Since we’re talking about hotels, let me share about the one where we stayed in New York for the Prince concert. At first we [Nduku, Najwa, Mike and Jenny] were going to stay in one using an employee discount Joanne English, a friend of mine, was offering. The issue, being a week before Christmas, the only ones available were not in Manhattan. The plan was to get a room at a hotel on Staten Island until my homeboy Chad explained the only way to get there was by ferry. Then we considered New Jersey, but we didn’t want to keep paying the tolls and fighting the traffic.
Eventually, we went the William Shatner route and took Priceline.com for a spin. Amazingly, we found a hotel a few blocks from Union Square that was in line with our price. Of course, when you’re paying $150 for a night in New York, you have to wonder what the catch is. With bed bugs being the latest craze in travel [and full body x-ray machines to get on a plane], we took to the reviews and felt pretty comfortable with this option.
Hotel 17 is no Mara Safari Club, but it more than got the job done for the price. Let’s say we spent a night without any bite marks, rude customer service desk agents or stolen personal affects. Actually, Hotel 17 lived up to its billing…
The Newly Renovated Hotel 17 is a chic budget hotel conveniently located in Downtown New York near the East Village, Gramercy Park, Greenwich Village, and Washington Square Park. A few years ago Woody Allen filmed his movie Manhattan Murder Mystery at Hotel 17. Madonna has stayed here, as well as many other celebrity artists, models, and actresses.
Accommodations in our safe and friendly hotel are perfect for tourists, students, and international travelers on a budget.
Don’t get all starry-eyed though. Woody Allen didn’t film at Hotel 17 because of its glamorous Honeymoon Suite because there isn’t one. The rooms are small. Itty bitty small. Hobbit-sized small. So small that if they took out the furniture, it would be Attica with carpeting. And when you turned out the lights, it was pitch black. Wesley Snipes black! Rooms facing the street probably weren’t as dark, but our view from the window was of a brick wall.
Overall, though, I have to say if I had to do Hotel 17 again or pay twice the price to be able to run sprints in my room, I’m going back to Hotel 17. This is what the New York Times had to say about it:
It’s easy to see why the rooms of Hotel 17 have been popular photo shoot locations for magazines like Vogue. My corner room on the eighth floor had adjacent walls with different wallpapers, neither of which quite matched the bedspread. Red blinds. Blue carpet. The dark furniture had the heavy look of an older era, and the molding was lacquered so heavily it seemed encased in amber. Everything combined to give a pleasantly noir-ish feel. Despite a renovation completed in 2005 that tried to update the look while keeping the place’s flavor — carpeting in the hallways, modern phones in the rooms — some shabbiness here can’t pass for shabby-chic: wallpaper was peeling in one spot; the carpet had a ripple. And yet I’ve stayed in rooms that cost twice as much that weren’t so clean. Moreover, the comfortable, unpretentious mattress did its job and delivered the sleep I’d hoped for.

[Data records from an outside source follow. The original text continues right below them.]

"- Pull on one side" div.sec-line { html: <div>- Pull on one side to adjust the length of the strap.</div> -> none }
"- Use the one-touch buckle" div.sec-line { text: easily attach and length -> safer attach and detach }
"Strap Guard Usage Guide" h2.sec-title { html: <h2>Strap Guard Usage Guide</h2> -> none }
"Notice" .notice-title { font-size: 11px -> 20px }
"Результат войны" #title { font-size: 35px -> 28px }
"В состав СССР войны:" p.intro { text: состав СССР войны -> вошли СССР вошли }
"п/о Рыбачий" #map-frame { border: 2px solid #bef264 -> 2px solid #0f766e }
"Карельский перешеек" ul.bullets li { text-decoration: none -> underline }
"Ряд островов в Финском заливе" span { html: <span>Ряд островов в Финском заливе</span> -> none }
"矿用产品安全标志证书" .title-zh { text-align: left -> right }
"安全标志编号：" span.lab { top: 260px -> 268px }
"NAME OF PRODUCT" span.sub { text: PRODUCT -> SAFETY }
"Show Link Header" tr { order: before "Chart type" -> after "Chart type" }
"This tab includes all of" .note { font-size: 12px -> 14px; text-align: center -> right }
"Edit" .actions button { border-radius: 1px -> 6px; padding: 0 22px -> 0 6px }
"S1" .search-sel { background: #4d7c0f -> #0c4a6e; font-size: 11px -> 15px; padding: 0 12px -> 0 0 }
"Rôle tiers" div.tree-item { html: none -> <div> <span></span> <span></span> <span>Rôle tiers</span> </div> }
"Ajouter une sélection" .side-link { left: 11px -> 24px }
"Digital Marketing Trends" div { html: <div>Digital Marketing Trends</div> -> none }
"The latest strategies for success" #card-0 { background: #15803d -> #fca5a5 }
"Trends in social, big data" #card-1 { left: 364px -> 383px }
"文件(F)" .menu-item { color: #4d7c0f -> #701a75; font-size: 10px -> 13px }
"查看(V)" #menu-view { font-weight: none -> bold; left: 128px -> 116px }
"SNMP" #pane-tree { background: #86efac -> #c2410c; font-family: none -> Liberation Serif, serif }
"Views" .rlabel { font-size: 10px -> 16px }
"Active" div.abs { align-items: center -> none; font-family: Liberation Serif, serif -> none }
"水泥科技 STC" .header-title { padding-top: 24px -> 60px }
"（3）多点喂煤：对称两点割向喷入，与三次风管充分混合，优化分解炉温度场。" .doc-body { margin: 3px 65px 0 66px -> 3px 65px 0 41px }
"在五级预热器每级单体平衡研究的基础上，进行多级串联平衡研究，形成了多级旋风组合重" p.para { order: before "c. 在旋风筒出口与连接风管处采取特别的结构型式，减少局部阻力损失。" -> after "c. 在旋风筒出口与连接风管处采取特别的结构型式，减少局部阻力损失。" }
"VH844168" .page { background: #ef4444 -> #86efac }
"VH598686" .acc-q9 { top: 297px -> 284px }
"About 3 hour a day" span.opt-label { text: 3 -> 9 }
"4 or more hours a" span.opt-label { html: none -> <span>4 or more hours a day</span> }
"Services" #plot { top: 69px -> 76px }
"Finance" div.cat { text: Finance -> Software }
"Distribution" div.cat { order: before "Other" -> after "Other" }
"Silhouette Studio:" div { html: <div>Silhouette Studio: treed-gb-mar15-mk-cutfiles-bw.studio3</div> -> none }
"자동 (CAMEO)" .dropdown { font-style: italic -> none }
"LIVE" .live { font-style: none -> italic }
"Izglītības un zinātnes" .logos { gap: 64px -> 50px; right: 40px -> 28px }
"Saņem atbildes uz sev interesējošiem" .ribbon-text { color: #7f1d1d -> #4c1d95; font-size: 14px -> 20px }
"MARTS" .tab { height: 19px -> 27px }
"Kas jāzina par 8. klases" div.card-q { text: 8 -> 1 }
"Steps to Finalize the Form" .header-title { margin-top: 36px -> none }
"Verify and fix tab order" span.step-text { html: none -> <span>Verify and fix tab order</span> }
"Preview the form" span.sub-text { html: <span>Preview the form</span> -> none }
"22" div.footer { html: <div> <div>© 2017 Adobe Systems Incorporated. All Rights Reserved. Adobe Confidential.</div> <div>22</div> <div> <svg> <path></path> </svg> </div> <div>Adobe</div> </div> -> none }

If there is a catch, though, it’s the “shared” bathroom. There’s a sink in the room to brush your teeth, shave whatever you shave and some soap to take home for those financially-lean months, but when you have to tinkle and want to shower, the facilities are in the hallway — accessible by everyone staying in that hall [there are several bathrooms per hall though]. It’s kind of like college only with one shower and toilet per bathroom.
As unappealing as this sounds, I have to say the bathrooms were kept amazingly clean. Either that or no one else staying there was using the bathroom. And since you can lock the door, there isn’t any insecurity of anyone walking in while your pride and joy are exposed. The only real inconvenience is in the morning waiting for whomever is in there and hoping they’re not having a bowel movement!
The hotel is predominantly shared-bath — anywhere from two to four rooms a floor share a toilet/shower/tub. This potentially unpleasant arrangement is rescued by two happy facts: the tiled bathrooms were all completely renovated in bright tiles by late 2005, and they’re kept immaculate by a crew around the clock. (Now if only those bath towels were more generous, in case you forget the hotel-supplied Breck shampoo across the hall.) Most rooms have also have their own sink and hair dryer.
What I enjoyed most of all, though, was the location. I even took a morning stroll to take some photos. The neighborhood it’s in is safe, lively and clean. There are a number of 24-hour places [a number of Duane Reades, of course, and eateries], eateries that deliver and a lot of scenic parks, statues, architecture and so forth. You can walk to Union Square, the Flatiron Building and an endless supply of bigger than life retail options.
Hey, if you have deep pockets or have to see the Statue of Liberty from your private balcony, I’m not mad at you. But if you’re a victim of the recession or just need a place to rest your head, a trip to New York becomes more affordable by staying at Hotel 17.